## Your objective
Word for word, retype the tail of the data below, starting with the line that has "subtotal: 37840.00 -> 41440.00" and including the last line.

Saved data entries:
::::::
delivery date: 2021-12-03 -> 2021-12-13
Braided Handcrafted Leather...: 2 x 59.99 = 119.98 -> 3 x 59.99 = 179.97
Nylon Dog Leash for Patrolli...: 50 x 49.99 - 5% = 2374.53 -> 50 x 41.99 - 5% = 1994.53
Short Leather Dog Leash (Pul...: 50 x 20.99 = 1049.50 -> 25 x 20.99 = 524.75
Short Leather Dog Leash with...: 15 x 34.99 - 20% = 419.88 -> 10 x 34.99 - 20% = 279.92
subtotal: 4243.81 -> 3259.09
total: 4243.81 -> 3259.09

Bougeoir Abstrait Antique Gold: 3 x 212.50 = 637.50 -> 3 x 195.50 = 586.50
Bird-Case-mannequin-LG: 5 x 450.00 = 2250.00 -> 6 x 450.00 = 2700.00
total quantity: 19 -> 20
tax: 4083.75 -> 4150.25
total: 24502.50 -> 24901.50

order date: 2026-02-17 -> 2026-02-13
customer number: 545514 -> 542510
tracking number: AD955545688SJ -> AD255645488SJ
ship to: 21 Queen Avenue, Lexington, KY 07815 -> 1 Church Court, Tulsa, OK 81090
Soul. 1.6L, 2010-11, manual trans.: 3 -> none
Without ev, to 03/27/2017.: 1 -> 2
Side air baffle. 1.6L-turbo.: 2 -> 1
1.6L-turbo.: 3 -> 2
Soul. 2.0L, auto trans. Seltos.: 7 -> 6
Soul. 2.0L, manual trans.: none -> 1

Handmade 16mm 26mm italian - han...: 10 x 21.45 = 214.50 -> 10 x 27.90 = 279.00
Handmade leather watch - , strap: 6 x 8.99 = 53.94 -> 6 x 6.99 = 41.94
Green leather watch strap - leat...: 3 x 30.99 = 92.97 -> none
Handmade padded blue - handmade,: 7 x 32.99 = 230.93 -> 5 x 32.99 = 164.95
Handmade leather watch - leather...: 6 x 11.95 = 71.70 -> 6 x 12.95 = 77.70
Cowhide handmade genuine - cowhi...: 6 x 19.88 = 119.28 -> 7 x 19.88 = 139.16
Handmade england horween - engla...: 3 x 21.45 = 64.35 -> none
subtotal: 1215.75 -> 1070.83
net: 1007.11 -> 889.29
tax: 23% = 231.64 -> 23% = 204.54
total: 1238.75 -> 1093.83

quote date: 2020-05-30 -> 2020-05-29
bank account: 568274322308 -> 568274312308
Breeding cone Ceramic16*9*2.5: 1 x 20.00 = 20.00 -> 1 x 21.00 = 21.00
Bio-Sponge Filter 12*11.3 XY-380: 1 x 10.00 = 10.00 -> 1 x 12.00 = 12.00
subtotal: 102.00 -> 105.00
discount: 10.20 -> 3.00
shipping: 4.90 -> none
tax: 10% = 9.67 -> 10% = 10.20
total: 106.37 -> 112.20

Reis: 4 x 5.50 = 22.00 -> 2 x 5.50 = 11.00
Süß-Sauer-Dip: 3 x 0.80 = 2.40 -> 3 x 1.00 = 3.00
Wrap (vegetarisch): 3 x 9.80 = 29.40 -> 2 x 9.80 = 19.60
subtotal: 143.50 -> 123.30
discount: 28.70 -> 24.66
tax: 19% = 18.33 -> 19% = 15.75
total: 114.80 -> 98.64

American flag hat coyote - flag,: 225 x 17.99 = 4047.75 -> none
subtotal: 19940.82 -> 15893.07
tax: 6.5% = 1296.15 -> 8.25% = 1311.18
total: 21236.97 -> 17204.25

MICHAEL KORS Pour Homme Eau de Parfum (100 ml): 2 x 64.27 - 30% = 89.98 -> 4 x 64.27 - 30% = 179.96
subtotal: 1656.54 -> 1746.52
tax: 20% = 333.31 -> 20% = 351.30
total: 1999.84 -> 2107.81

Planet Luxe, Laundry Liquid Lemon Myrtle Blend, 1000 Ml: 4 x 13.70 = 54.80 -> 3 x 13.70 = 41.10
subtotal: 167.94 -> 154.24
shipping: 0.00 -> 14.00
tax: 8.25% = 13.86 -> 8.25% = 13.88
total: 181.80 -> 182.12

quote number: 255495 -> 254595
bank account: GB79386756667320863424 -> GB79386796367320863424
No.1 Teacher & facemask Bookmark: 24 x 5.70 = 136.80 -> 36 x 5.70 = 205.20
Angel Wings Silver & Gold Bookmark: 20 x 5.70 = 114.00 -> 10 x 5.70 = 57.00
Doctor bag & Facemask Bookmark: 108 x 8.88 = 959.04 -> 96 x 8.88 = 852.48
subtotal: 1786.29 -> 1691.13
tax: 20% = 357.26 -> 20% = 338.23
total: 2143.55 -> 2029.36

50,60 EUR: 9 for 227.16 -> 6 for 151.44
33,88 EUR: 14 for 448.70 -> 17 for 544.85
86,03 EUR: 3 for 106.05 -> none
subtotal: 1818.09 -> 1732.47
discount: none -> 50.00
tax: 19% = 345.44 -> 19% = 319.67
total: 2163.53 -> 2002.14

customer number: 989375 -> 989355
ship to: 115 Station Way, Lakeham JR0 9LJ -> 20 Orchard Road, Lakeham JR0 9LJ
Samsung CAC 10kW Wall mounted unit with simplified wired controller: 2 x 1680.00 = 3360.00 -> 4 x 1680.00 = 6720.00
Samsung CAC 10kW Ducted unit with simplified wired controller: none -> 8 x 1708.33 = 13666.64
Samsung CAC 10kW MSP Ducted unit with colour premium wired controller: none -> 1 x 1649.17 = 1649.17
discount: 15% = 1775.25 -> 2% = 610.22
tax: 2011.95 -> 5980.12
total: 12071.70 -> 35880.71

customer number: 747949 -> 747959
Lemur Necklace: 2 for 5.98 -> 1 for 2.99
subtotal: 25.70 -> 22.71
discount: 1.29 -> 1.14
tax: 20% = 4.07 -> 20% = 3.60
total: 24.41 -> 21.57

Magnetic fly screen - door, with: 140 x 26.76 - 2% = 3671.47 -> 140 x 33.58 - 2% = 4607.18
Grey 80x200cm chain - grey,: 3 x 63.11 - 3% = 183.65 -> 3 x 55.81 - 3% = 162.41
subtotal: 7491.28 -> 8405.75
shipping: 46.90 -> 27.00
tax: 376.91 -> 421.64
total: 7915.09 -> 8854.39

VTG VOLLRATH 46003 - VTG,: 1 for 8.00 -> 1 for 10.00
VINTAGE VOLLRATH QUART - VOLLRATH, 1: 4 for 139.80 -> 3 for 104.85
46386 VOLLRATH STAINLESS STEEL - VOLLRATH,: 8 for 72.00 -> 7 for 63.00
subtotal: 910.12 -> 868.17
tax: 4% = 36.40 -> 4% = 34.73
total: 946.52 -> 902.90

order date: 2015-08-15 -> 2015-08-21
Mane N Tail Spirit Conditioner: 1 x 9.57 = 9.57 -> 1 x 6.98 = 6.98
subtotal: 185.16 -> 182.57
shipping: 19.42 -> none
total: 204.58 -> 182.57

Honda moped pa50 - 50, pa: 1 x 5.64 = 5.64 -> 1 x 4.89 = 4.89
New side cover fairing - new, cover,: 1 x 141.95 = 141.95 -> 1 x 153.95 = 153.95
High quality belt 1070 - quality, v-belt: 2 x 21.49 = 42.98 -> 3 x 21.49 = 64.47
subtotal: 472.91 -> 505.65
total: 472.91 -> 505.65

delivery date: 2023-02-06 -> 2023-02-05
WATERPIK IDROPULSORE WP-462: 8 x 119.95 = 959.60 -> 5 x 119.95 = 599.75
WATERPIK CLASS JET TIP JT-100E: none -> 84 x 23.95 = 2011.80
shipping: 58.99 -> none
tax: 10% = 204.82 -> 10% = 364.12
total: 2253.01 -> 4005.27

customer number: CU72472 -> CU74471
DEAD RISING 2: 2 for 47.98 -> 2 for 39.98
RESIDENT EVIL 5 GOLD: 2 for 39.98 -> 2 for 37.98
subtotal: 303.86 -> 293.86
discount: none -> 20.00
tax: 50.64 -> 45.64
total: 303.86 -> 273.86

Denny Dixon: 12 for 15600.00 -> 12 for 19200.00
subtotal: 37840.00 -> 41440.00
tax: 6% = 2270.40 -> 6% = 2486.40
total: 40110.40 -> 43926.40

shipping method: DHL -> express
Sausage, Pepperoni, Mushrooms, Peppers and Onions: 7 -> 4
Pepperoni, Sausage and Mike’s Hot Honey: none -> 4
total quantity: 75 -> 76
::::::
## The answer
subtotal: 37840.00 -> 41440.00
tax: 6% = 2270.40 -> 6% = 2486.40
total: 40110.40 -> 43926.40

shipping method: DHL -> express
Sausage, Pepperoni, Mushrooms, Peppers and Onions: 7 -> 4
Pepperoni, Sausage and Mike’s Hot Honey: none -> 4
total quantity: 75 -> 76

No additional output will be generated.